New Jersey has won approval from the Obama administration to extend its new accountability system for intervening in the lowest-achieving schools.
While the approval was never much in doubt, state officials still have some work to do if they plan to seek another one-year federal waiver from the federal No Child Left Behind Act, the 2001 law that includes strict student-achievement requirements for all schools, including that they show 100 percent proficiency by this year.
New Jersey had instead instituted a new system of interventions in so-called “priority” schools that show the lowest achievement levels overall and in “focus” schools with the widest achievement gaps.

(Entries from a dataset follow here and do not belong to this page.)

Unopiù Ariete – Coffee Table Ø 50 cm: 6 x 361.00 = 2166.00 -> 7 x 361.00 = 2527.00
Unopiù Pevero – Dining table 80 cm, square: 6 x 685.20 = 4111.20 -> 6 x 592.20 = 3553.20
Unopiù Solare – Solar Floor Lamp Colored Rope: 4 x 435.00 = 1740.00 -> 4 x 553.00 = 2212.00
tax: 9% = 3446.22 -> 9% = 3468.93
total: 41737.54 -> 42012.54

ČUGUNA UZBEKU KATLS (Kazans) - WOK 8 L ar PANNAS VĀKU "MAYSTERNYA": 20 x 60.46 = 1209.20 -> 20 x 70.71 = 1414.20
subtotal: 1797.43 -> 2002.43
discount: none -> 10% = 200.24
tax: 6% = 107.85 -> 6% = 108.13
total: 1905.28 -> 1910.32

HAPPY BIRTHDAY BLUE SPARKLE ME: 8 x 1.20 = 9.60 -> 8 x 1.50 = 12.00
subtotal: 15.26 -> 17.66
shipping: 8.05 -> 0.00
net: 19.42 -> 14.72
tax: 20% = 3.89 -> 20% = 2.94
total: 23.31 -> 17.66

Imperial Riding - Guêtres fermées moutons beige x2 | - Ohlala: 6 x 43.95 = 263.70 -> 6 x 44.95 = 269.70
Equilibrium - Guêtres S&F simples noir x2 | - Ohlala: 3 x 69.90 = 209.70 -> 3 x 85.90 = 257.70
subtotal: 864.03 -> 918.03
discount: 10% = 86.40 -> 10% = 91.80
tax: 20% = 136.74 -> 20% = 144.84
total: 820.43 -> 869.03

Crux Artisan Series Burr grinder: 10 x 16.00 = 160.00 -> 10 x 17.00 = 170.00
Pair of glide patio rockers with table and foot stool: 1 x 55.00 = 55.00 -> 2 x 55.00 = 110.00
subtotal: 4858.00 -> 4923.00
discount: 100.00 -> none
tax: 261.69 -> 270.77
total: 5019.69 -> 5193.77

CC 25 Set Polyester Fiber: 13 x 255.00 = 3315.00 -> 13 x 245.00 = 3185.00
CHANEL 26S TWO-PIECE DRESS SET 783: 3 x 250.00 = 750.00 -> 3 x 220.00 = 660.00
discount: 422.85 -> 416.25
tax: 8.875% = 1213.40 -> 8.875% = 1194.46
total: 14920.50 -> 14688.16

The state was one of 34 states seeking such extensions of their federal waivers. All but two of the waiver requests were approved.
On Friday, the U.S. Department of Education announced that it had granted the extension, saying New Jersey had met the criteria in two of three key areas.
“This is good news for New Jersey, and it’s a tribute to exemplary efforts by every educator in the state,” said acting state Education Commissioner David Hespe in a statement.
“The U.S. Department of Education’s announcement noted that that New Jersey not only met the goals contained in our waiver, but in some instances we had exceeded them. This will allow us to intensify our efforts to improve education for the children who need it most.”
It was not a blanket approval. The letter gave special credit to the state for its development of a model curriculum for low-performing schools, and praised its development of “student growth objectives” for teachers serving students in non-tested grades and subjects.
But the one area that the department said still needs to be resolved is how the state intervenes in so-called Title I schools that did not fall into either the “focus” or “priority” categories.
Title I schools are defined as those with high concentrations of low-income students, Such schools receive federal Title I funding.
The approval letter said that if New Jersey applies for an extension next year, it will have to show how it had moved to deal with schools that had not met student achievement or graduation rate targets.
New Jersey is among a vast majority of states that continue to move away from the strictures of the Bush-era No Child Left Behind Act.
“New Jersey’s waiver application followed the guidelines of the U.S. Department of Education and the precedent of other states in revamping their accountability system,” said Patrick McGuinn, an associate professor at Drew University and an expert on federal education policy.
“The state will now stop using NCLB's system that had labeled large numbers of schools across the state as ‘in need of improvement’ and will focus instead on academic growth instead of minimum proficiency and target resources and interventions on the worst performing schools,” McGuinn added.